Answer: The malware drops a binary named "msgina32.dll" extracted from the resource section named "TGAD".
1
2
Question 2: How does the malware achieve persistence?
Answer: The malware adds the binary msgina32.dll into the registry key SOFTWARE\Microsoft\Windows NT\CurrentVersion\Winlogon, which causes the DLL to be loaded after system reboot.
1
2
Question 3: How does the malware steal user credentials?
Answer: Through GINA Interception, msgina32.dll is able to intercept the user credentials.
1
2
Question 4: What does the malware do with stolen credentials?

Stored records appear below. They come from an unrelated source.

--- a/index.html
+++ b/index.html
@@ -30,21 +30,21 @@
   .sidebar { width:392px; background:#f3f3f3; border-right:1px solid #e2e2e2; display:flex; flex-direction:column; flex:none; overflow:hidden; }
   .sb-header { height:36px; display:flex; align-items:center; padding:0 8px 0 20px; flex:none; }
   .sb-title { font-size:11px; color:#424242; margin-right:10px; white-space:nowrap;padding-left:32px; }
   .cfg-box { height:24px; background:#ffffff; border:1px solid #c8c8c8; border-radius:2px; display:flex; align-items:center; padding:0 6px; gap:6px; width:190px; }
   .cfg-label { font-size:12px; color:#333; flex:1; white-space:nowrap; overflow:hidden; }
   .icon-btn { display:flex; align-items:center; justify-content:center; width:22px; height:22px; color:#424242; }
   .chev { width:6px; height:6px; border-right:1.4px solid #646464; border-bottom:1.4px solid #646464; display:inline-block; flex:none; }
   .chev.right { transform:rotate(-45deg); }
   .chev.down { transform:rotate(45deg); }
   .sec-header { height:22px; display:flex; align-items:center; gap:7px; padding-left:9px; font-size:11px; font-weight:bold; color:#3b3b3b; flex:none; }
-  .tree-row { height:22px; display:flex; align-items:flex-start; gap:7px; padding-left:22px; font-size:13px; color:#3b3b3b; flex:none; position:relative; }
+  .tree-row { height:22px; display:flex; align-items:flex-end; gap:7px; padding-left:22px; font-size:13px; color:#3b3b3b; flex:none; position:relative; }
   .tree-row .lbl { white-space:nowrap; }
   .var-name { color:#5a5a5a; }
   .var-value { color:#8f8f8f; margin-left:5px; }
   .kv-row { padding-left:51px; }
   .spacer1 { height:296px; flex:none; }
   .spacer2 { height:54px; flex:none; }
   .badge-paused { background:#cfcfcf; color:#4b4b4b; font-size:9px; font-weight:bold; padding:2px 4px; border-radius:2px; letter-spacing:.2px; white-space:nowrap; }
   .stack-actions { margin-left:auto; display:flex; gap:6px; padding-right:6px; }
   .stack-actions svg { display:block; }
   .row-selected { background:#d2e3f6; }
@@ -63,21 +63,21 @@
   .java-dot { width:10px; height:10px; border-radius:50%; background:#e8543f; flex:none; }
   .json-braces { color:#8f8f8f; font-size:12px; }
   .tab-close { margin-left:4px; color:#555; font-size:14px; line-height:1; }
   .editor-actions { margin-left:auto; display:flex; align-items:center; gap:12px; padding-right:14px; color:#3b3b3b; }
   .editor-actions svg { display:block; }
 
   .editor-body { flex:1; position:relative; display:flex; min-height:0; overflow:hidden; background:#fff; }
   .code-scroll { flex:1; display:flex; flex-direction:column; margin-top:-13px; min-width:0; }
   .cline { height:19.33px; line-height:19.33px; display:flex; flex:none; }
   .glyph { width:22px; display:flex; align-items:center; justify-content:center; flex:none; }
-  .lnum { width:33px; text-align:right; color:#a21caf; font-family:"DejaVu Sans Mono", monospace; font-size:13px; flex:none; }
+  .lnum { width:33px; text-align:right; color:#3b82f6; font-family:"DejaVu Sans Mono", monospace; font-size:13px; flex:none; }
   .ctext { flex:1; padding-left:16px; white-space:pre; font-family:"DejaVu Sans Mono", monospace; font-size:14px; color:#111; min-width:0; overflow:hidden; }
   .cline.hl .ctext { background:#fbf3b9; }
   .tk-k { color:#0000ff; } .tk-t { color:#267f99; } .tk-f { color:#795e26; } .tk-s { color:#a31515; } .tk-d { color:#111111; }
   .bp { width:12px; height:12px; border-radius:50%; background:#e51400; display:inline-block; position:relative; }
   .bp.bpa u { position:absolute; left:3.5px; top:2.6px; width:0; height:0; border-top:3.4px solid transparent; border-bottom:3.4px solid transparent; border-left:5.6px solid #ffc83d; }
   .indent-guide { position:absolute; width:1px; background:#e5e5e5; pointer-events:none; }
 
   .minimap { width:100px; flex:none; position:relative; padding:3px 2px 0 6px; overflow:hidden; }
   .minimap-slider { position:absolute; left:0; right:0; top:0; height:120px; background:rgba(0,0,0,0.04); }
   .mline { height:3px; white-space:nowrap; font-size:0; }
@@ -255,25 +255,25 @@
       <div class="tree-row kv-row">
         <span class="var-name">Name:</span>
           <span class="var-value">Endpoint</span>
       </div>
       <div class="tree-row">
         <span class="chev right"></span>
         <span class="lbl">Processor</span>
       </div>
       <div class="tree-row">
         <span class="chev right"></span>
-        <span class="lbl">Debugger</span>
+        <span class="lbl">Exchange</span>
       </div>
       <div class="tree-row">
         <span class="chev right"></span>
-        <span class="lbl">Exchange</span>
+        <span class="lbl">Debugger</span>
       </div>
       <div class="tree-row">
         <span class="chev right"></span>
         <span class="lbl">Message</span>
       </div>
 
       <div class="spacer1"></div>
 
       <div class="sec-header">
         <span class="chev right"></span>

Answer: The malware logs all the stolen credentials to the file msutil32.sys.
1
2
Question 5: How can you use this malware to get user credentials from your test environment?
Answer: Reboot the system after installing the malware to begin the GINA Interception, then it will start logging credentials whenever the user will log out. And after login, checkout the msutil32.sys log file.